厚生労働省は12月6日に開かれた診療報酬調査専門組織「医療機関等における消費税負担に関する分科会」に、控除対象外消費税の診療報酬による補てん状況に関する調査の結果を報告した。それによると、医科、歯科、調剤を合わせた全体の補てん率が2021年度は104.5%、22年度は106.1%だった。いずれも補てん不足とはなっていないことから、同省は24年度診療報酬改定では診療報酬の上乗せ点数の見直しは行わないことを分科会に提案し、了承された。近く中央社会保険医療協議会総会にも報告する。

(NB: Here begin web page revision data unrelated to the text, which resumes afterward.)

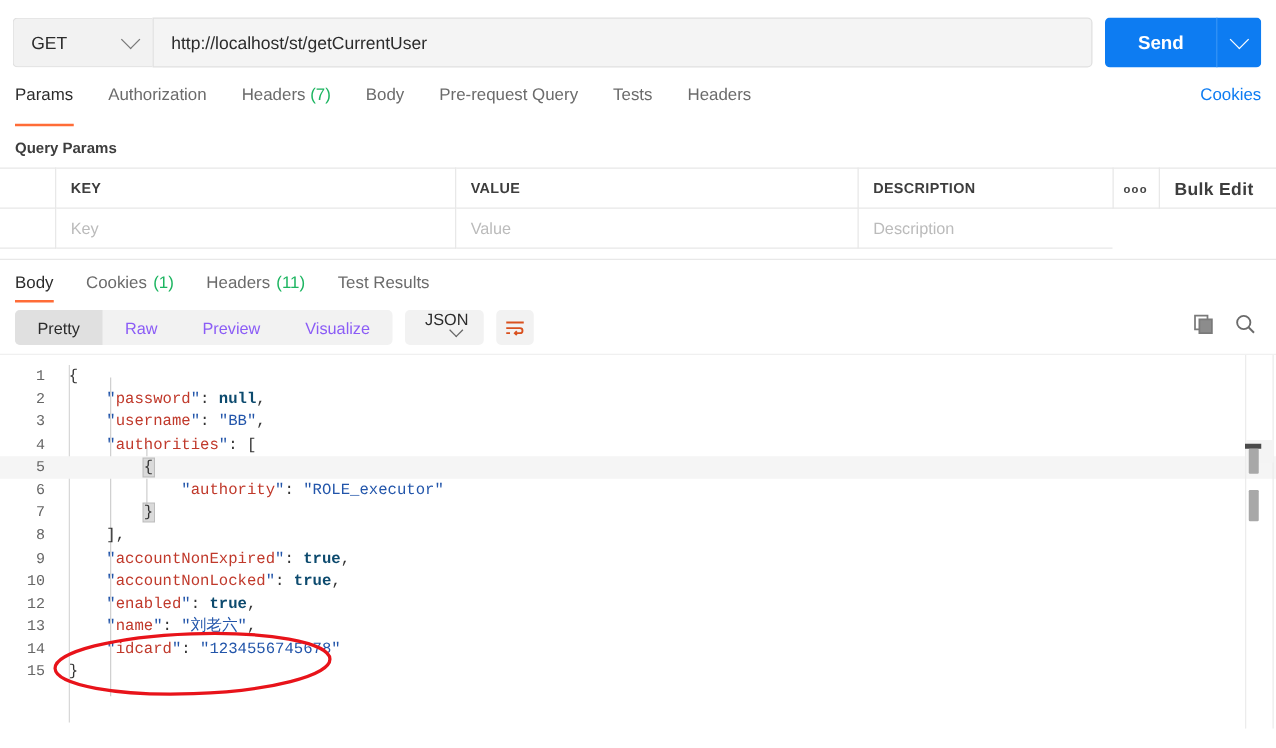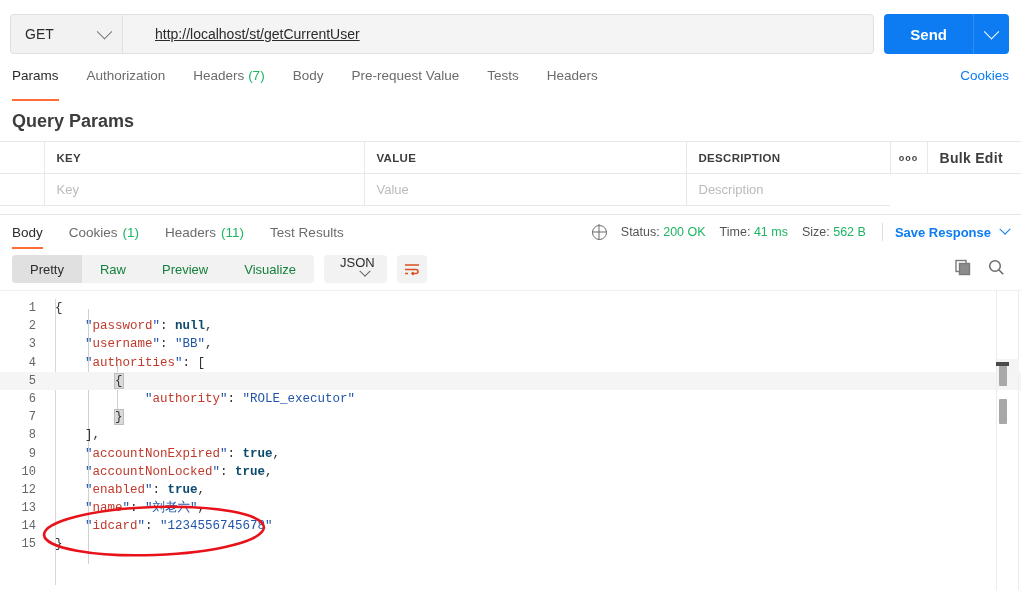"http://localhost/st/getCurrentUser" .url-input { padding: 0 32px -> 0 14px; text-decoration: underline -> none }
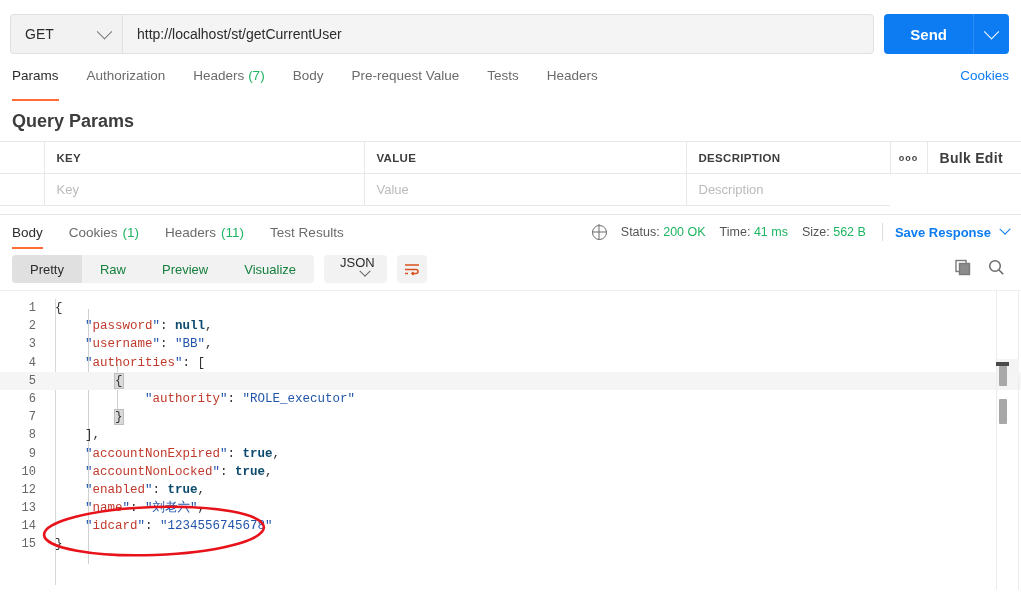"Pre-request Value" span { text: Value -> Query }
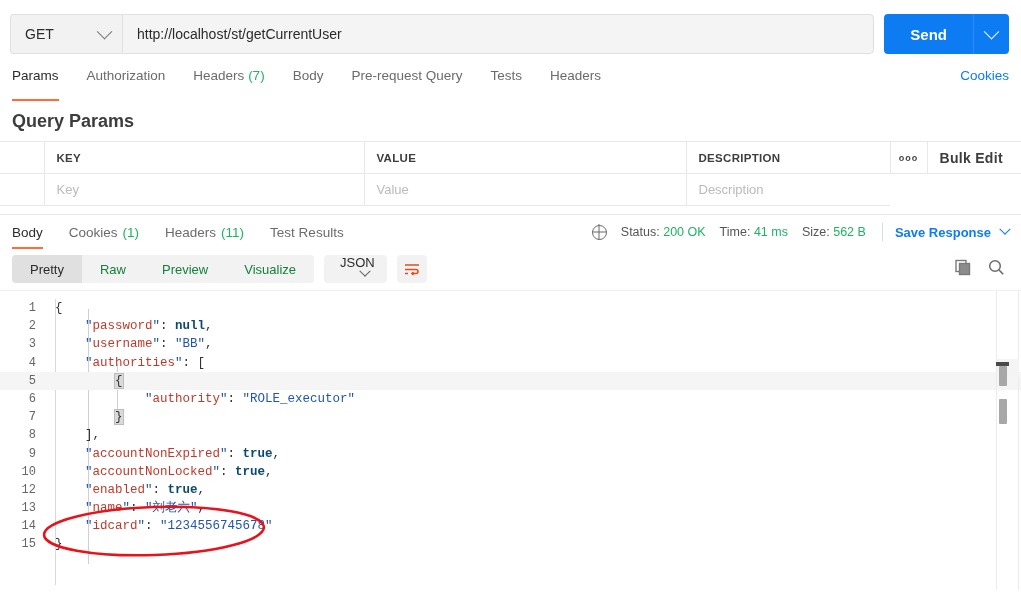"Query Params" .qp-title { font-size: 18px -> 12px }
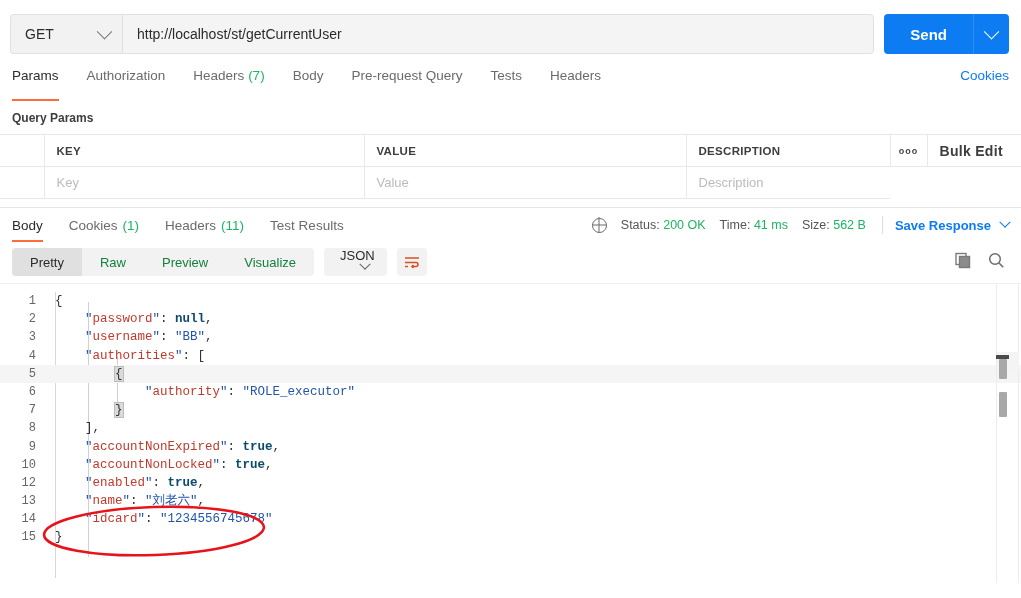"Status: 200 OK" div.resp-meta { html: <div> <span></span> <span> <span>Status:</span> <span>200 OK</span> </span> <span> <span>Time:</span> <span>41 ms</span> </span> <span> <span>Size:</span> <span>562 B</span> </span> <span></span> <span> <span>Save Response</span> <span></span> </span> </div> -> none }
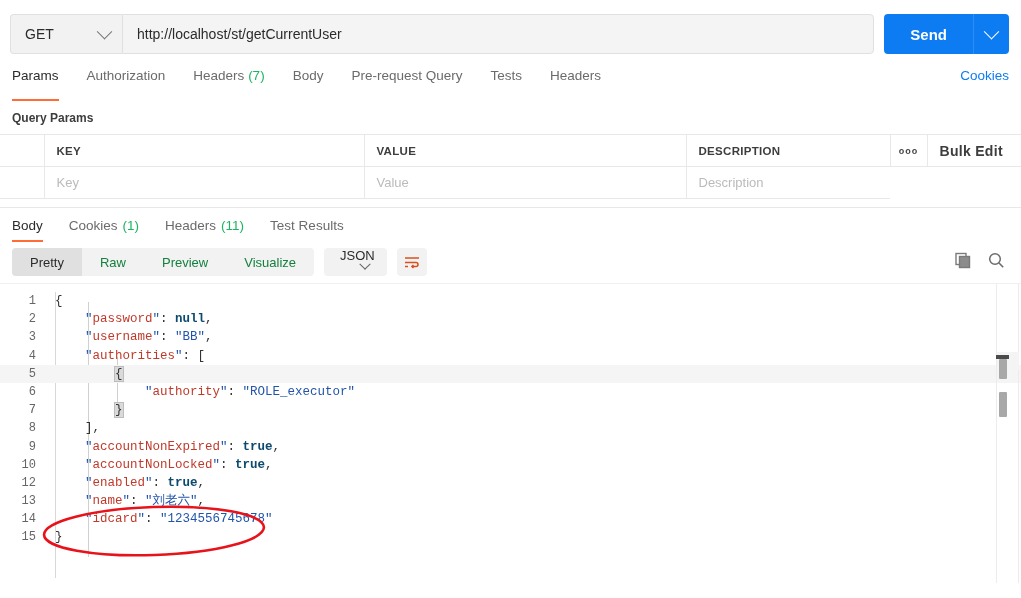"Raw" .seg { color: #15803d -> #8b5cf6 }
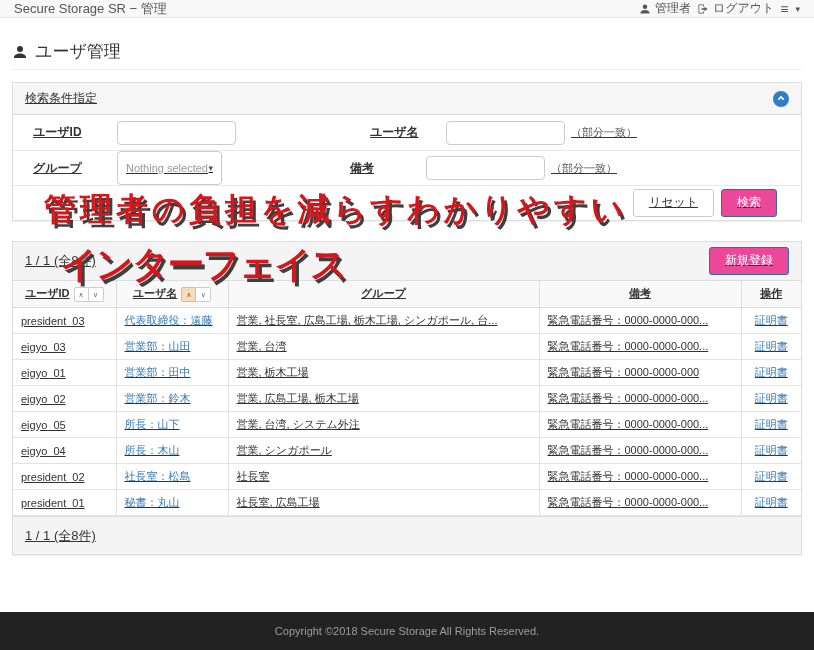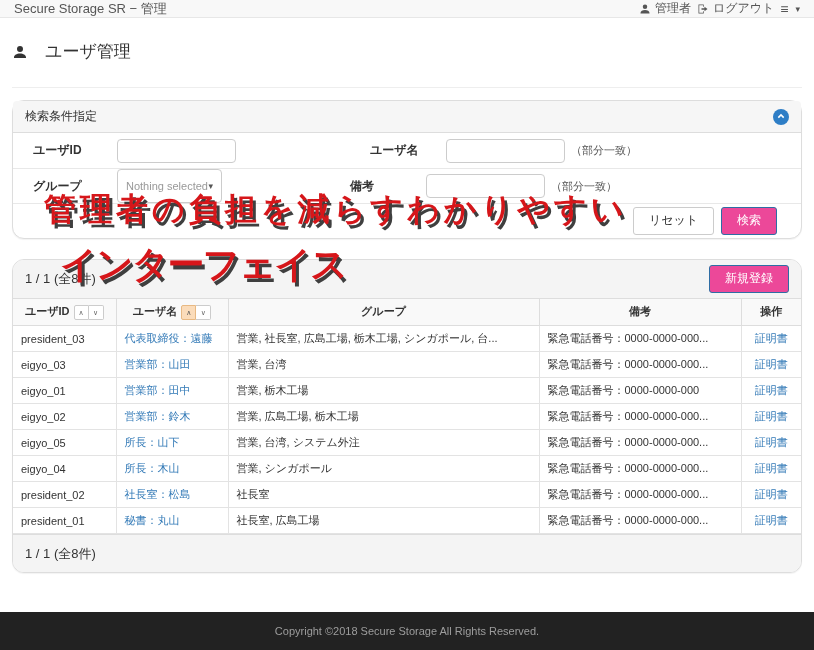"ユーザ管理" .page-header { gap: 17px -> 7px; padding-bottom: 24px -> 6px }
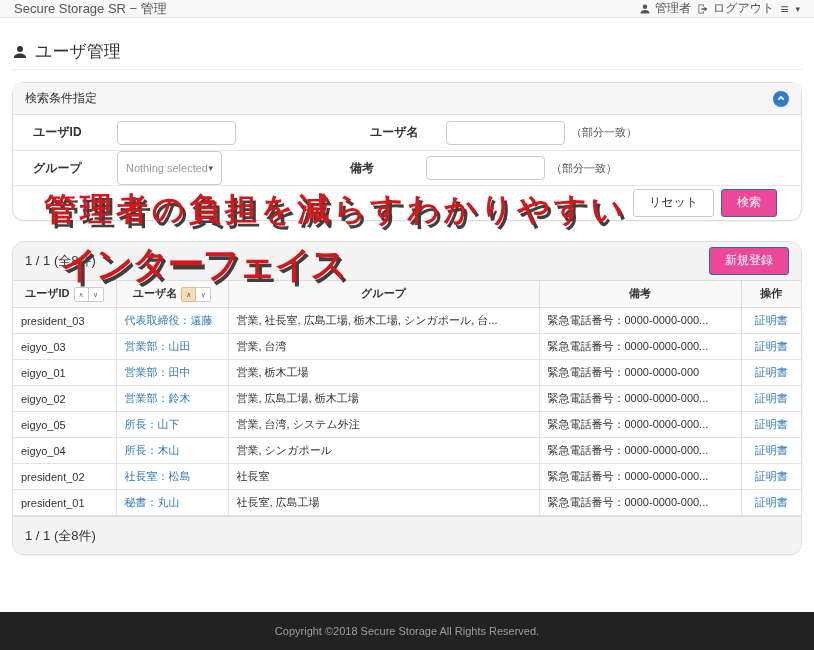"検索条件指定" .panel { border-radius: 12px -> 0; text-decoration: none -> underline }
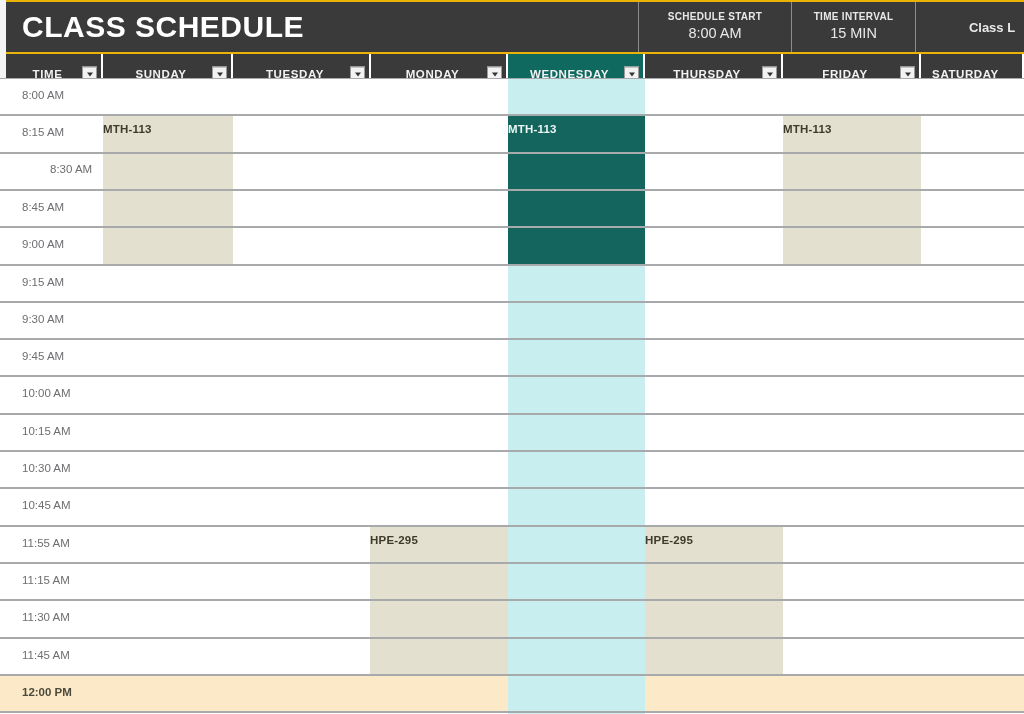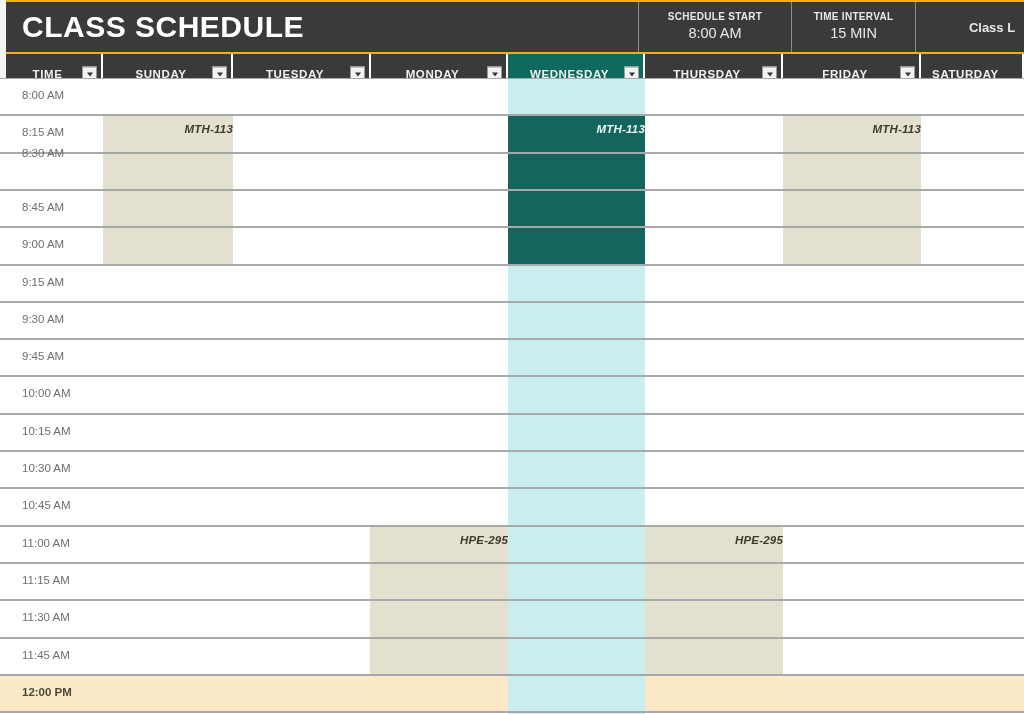"MTH-113" .block { font-style: italic -> none; justify-content: flex-end -> flex-start }
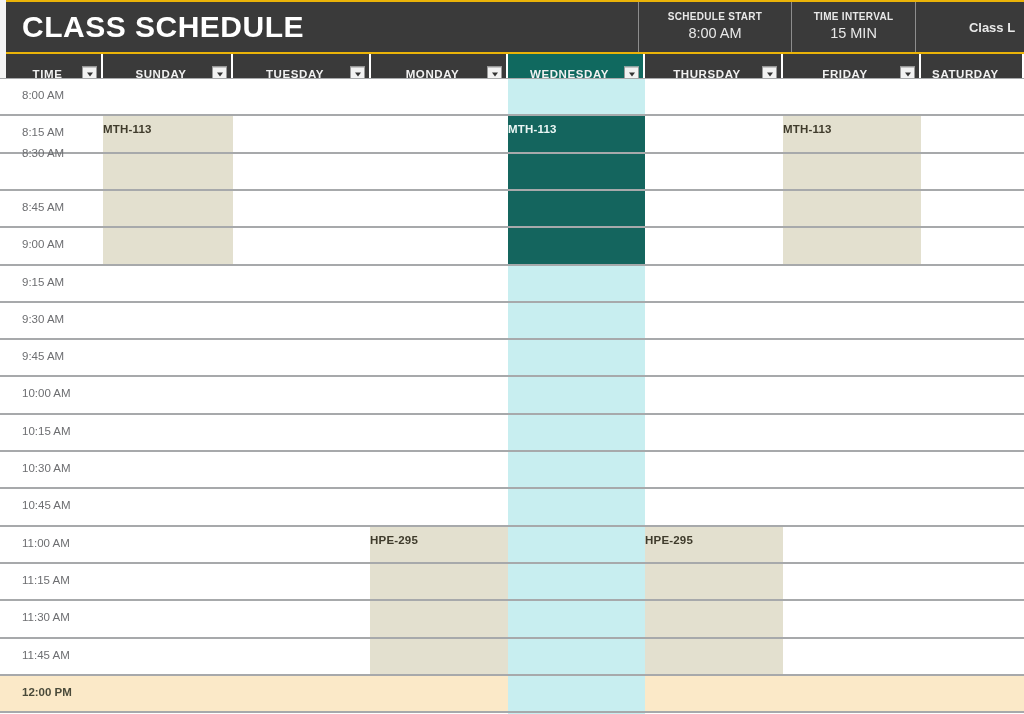"8:30 AM" div.timelabel { margin-left: none -> 28px; top: 69px -> 85px }
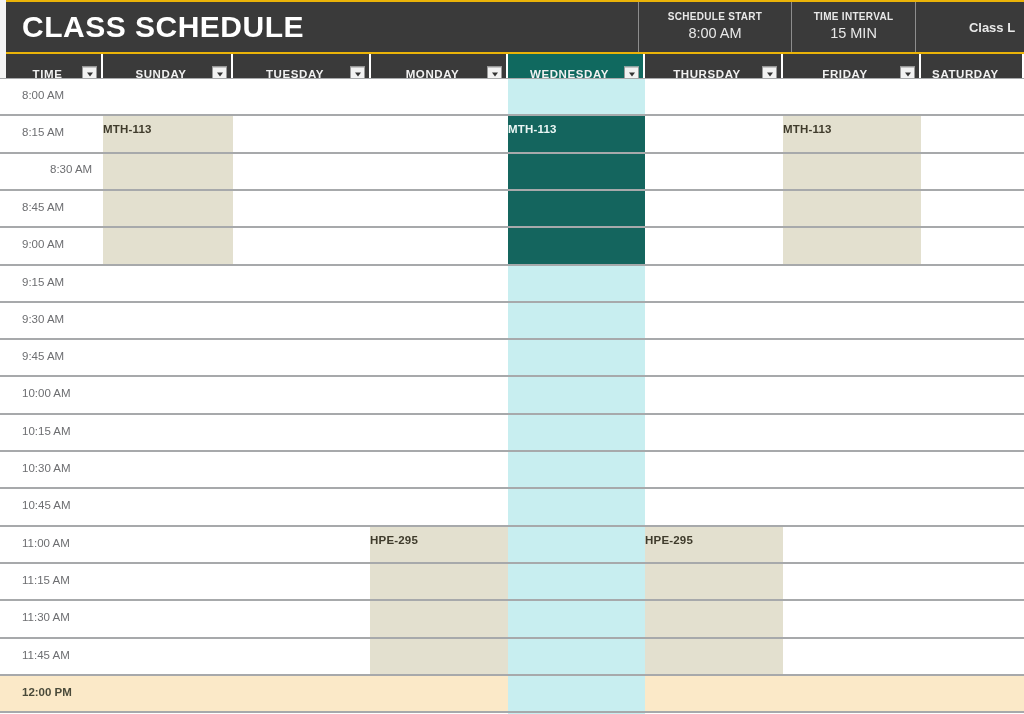"11:00 AM" div.timelabel { text: 11:00 -> 11:55 }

調査では19年10月の臨時改定で診療報酬本体に上乗せされた消費税率5~10%部分の補てんについて、21年度と22年度の状況を把握した。
各年度における医科の補てん率をみると、21年度は①医科全体105.6%、②病院113.2%、③一般診療所88.9%、④歯科診療所103.2%、⑤保険薬局89.5%。また22年度は①医科全体107.1%、②病院112.8%、③一般診療所94.6%、④歯科診療所105.4%、⑤保険薬局91.7%―という結果。一般診療所と保険薬局では補てん不足が生じていた。病院、一般診療所、歯科診療所、保険薬局ごとの施設数による加重平均により算出した全体の補てん率は、21年度が104.5%、22年度が106.1%だった。
厚労省は、全体の補てん率が両年度とも100%を超えていることや、医科全体、歯科診療所でも補てん不足が生じていないこと、補てん不足となっている保険薬局も21年度から22年度にかけて改善がみられることなどから、24年度改定では診療報酬の上乗せ点数の見直しを行わないことを提案。各側委員は、消費税額と診療報酬での補てん状況を引き続き注視することや、適宜検証を行うことなどを条件に事務局案を了承した。